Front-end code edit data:
------------------------------------------------------------------------

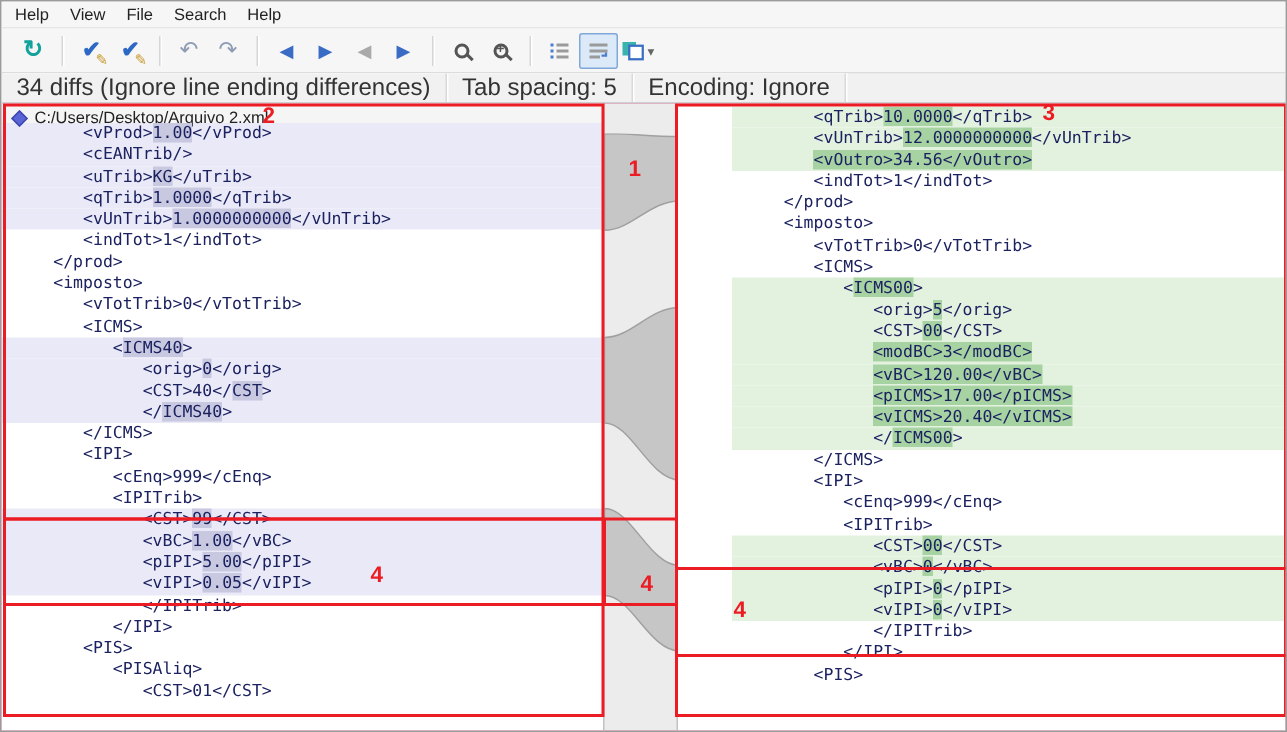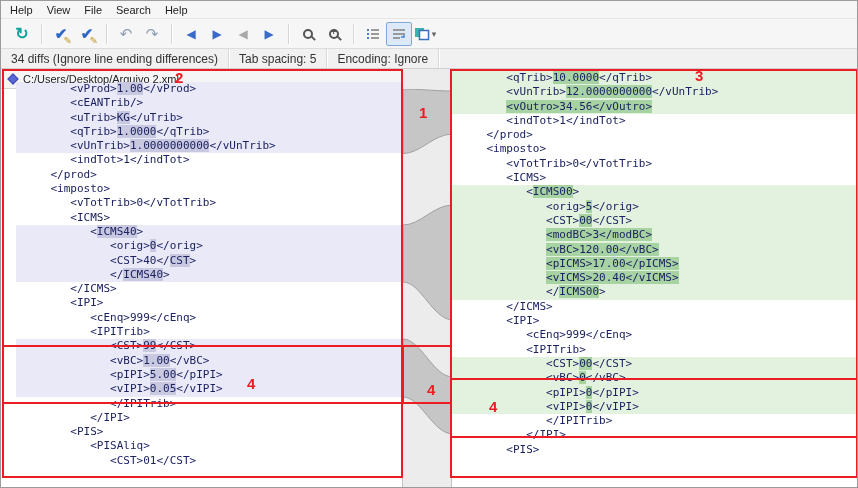--- a/index.html
+++ b/index.html
@@ -26,7 +26,7 @@
   .tb-toggle{border:1px solid #7fa8d9;background:#dce9f8;}
   .g-caret{font-size:9px;color:#666;margin-left:2px;}
 
-  .infobar{height:20px;background:#f1f1f1;border-bottom:1px solid #cfcfcf;display:flex;align-items:center;font-size:12px;color:#333;}
+  .infobar{height:20px;background:#f1f1f1;border-bottom:1px solid #cfcfcf;display:flex;align-items:center;font-size:16px;color:#333;}
   .info-sec{padding:0 10px;height:100%;display:flex;align-items:center;border-right:1px solid #d9d9d9;box-shadow:1px 0 0 #fff;white-space:nowrap;}
 
   .main{position:absolute;top:68px;left:0;right:0;bottom:0;display:flex;background:#be185d;}

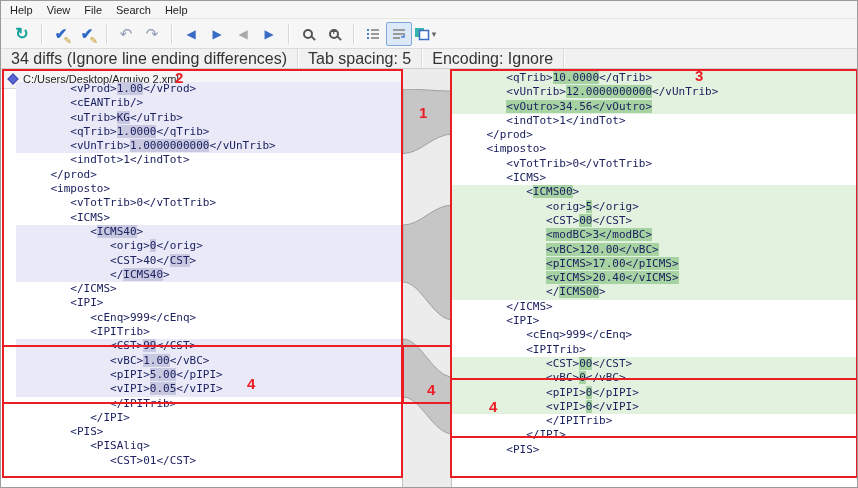--- a/index.html
+++ b/index.html
@@ -41,7 +41,7 @@
 
   .code{font-family:"DejaVu Sans Mono","Liberation Mono",monospace;font-size:11px;line-height:14.3px;white-space:pre;color:#1c2260;overflow:hidden;}
   #left-code{margin-top:-7px;padding-left:15px;}
-  #right-code{margin-top:2px;}
+  #right-code{margin-top:2px;margin-left:36px;}
   .code-line{height:14.3px;padding-left:8px;}
   .chg-line{background:#e9e9f8;}
   .chg-token{background:#c8c8e0;}

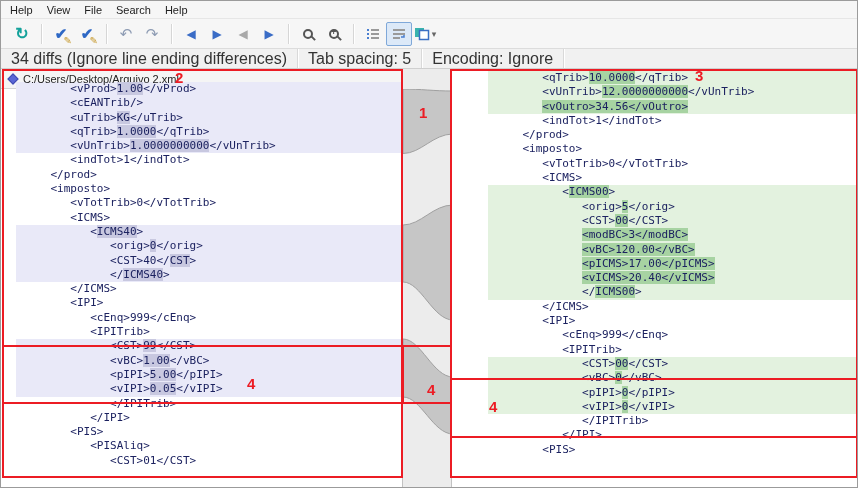--- a/index.html
+++ b/index.html
@@ -40,7 +40,7 @@
   .dot{width:9px;height:9px;border-radius:50%;background:#41b04a;border:1px solid #2c7c33;flex:0 0 auto;}
 
   .code{font-family:"DejaVu Sans Mono","Liberation Mono",monospace;font-size:11px;line-height:14.3px;white-space:pre;color:#1c2260;overflow:hidden;}
-  #left-code{margin-top:-7px;padding-left:15px;}
+  #left-code{margin-top:-7px;}
   #right-code{margin-top:2px;margin-left:36px;}
   .code-line{height:14.3px;padding-left:8px;}
   .chg-line{background:#e9e9f8;}

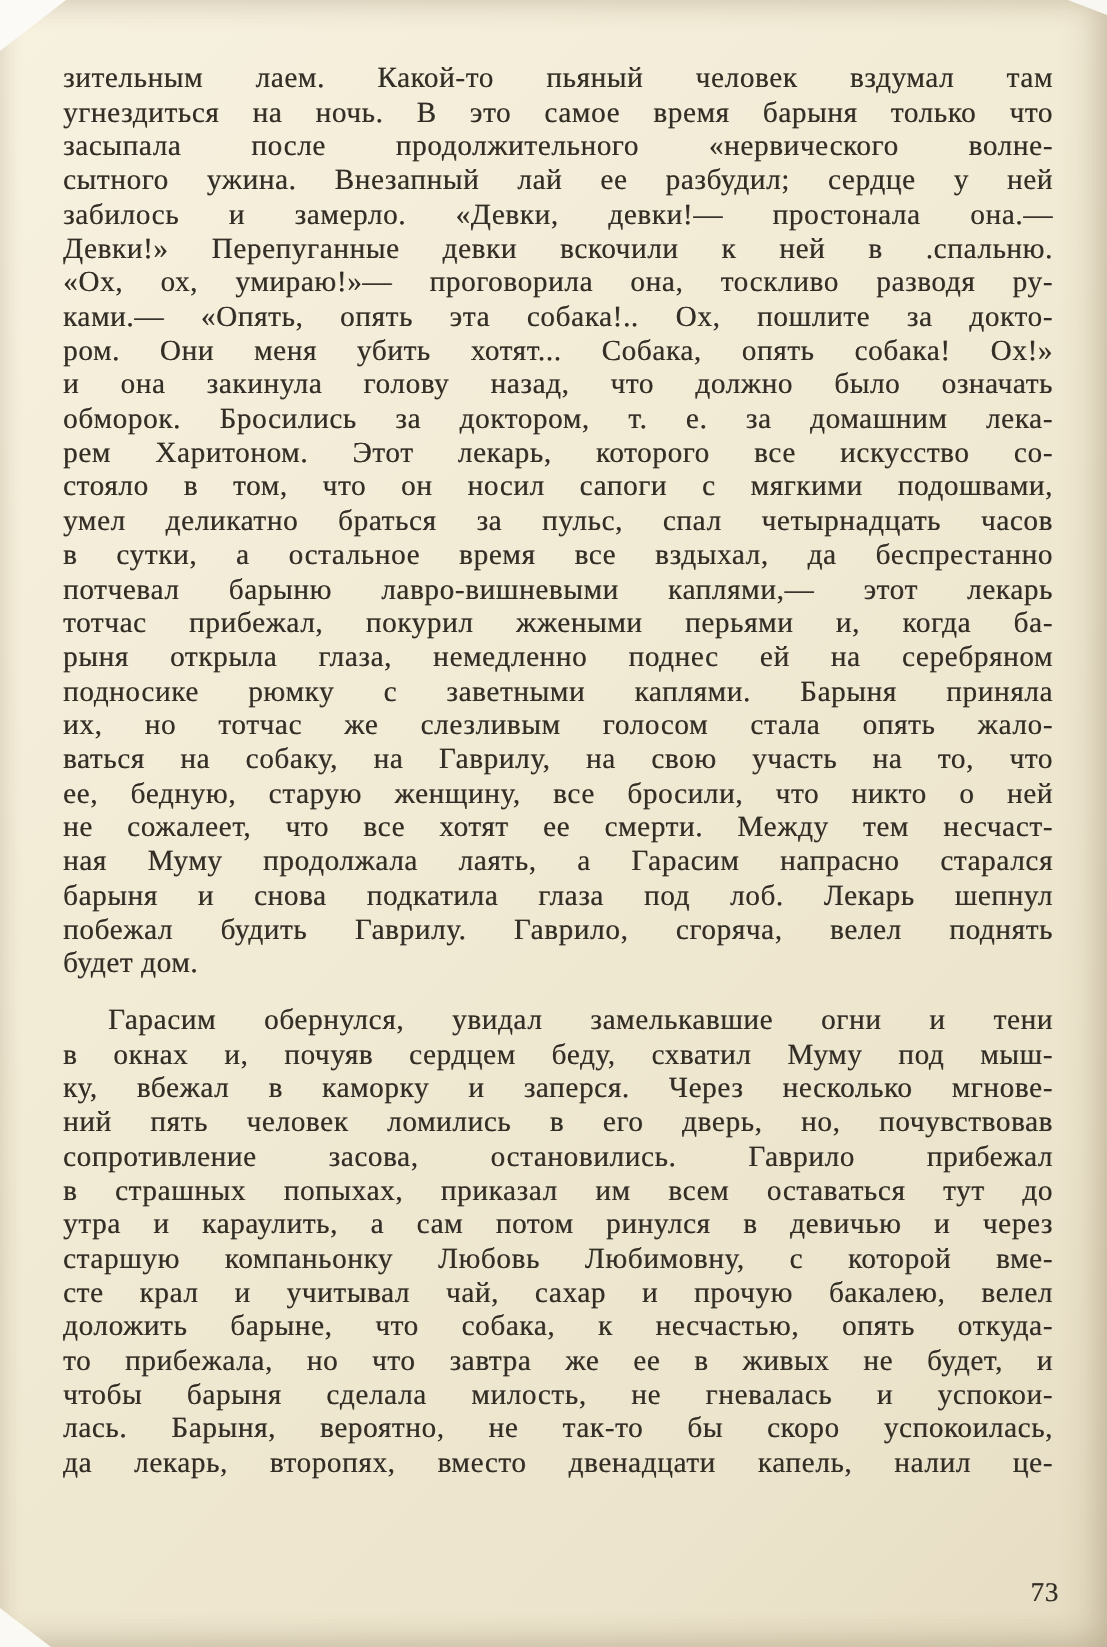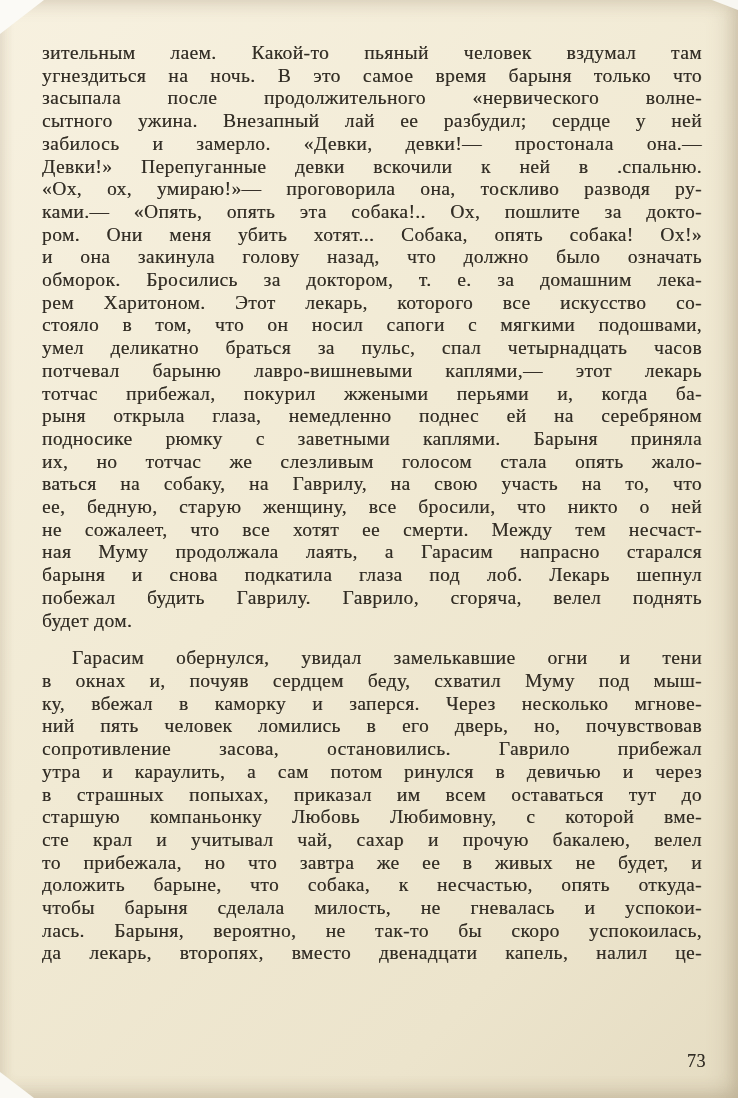--- a/index.html
+++ b/index.html
@@ -94,6 +94,7 @@
         <div class="line">рем Харитоном. Этот лекарь, которого все искусство со-</div>
         <div class="line">стояло в том, что он носил сапоги с мягкими подошвами,</div>
         <div class="line">умел деликатно браться за пульс, спал четырнадцать часов</div>
+        <div class="line">в сутки, а остальное время все вздыхал, да беспрестанно</div>
         <div class="line">потчевал барыню лавро-вишневыми каплями,— этот лекарь</div>
         <div class="line">тотчас прибежал, покурил жжеными перьями и, когда ба-</div>
         <div class="line">рыня открыла глаза, немедленно поднес ей на серебряном</div>

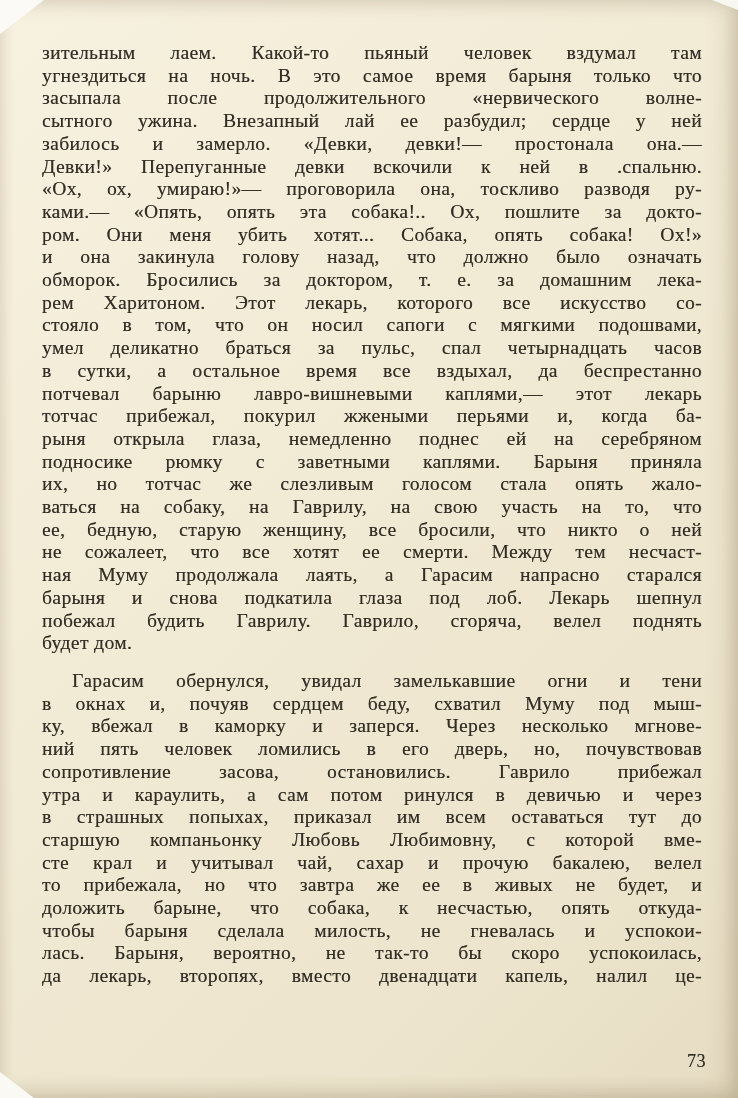--- a/index.html
+++ b/index.html
@@ -114,8 +114,8 @@
         <div class="line">ку, вбежал в каморку и заперся. Через несколько мгнове-</div>
         <div class="line">ний пять человек ломились в его дверь, но, почувствовав</div>
         <div class="line">сопротивление засова, остановились. Гаврило прибежал</div>
+        <div class="line">в страшных попыхах, приказал им всем оставаться тут до</div>
         <div class="line">утра и караулить, а сам потом ринулся в девичью и через</div>
-        <div class="line">в страшных попыхах, приказал им всем оставаться тут до</div>
         <div class="line">старшую компаньонку Любовь Любимовну, с которой вме-</div>
         <div class="line">сте крал и учитывал чай, сахар и прочую бакалею, велел</div>
         <div class="line">то прибежала, но что завтра же ее в живых не будет, и</div>

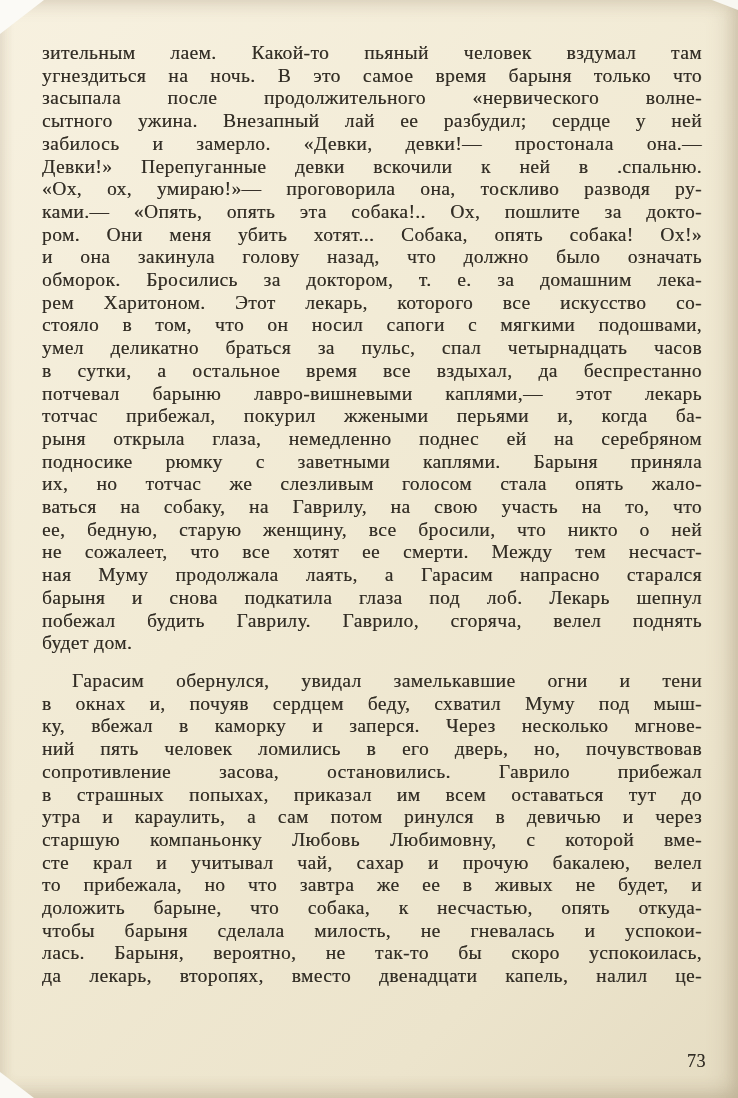--- a/index.html
+++ b/index.html
@@ -118,8 +118,8 @@
         <div class="line">утра и караулить, а сам потом ринулся в девичью и через</div>
         <div class="line">старшую компаньонку Любовь Любимовну, с которой вме-</div>
         <div class="line">сте крал и учитывал чай, сахар и прочую бакалею, велел</div>
+        <div class="line">доложить барыне, что собака, к несчастью, опять откуда-</div>
         <div class="line">то прибежала, но что завтра же ее в живых не будет, и</div>
-        <div class="line">доложить барыне, что собака, к несчастью, опять откуда-</div>
         <div class="line">чтобы барыня сделала милость, не гневалась и успокои-</div>
         <div class="line">лась. Барыня, вероятно, не так-то бы скоро успокоилась,</div>
         <div class="line">да лекарь, второпях, вместо двенадцати капель, налил це-</div>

------------------------------------------------------------------------

● **Work task**:
A complete answer lists each line of the data that holds the word "попыхах".

● **Task output**:
+        <div class="line">в страшных попыхах, приказал им всем оставаться тут до</div>
-        <div class="line">в страшных попыхах, приказал им всем оставаться тут до</div>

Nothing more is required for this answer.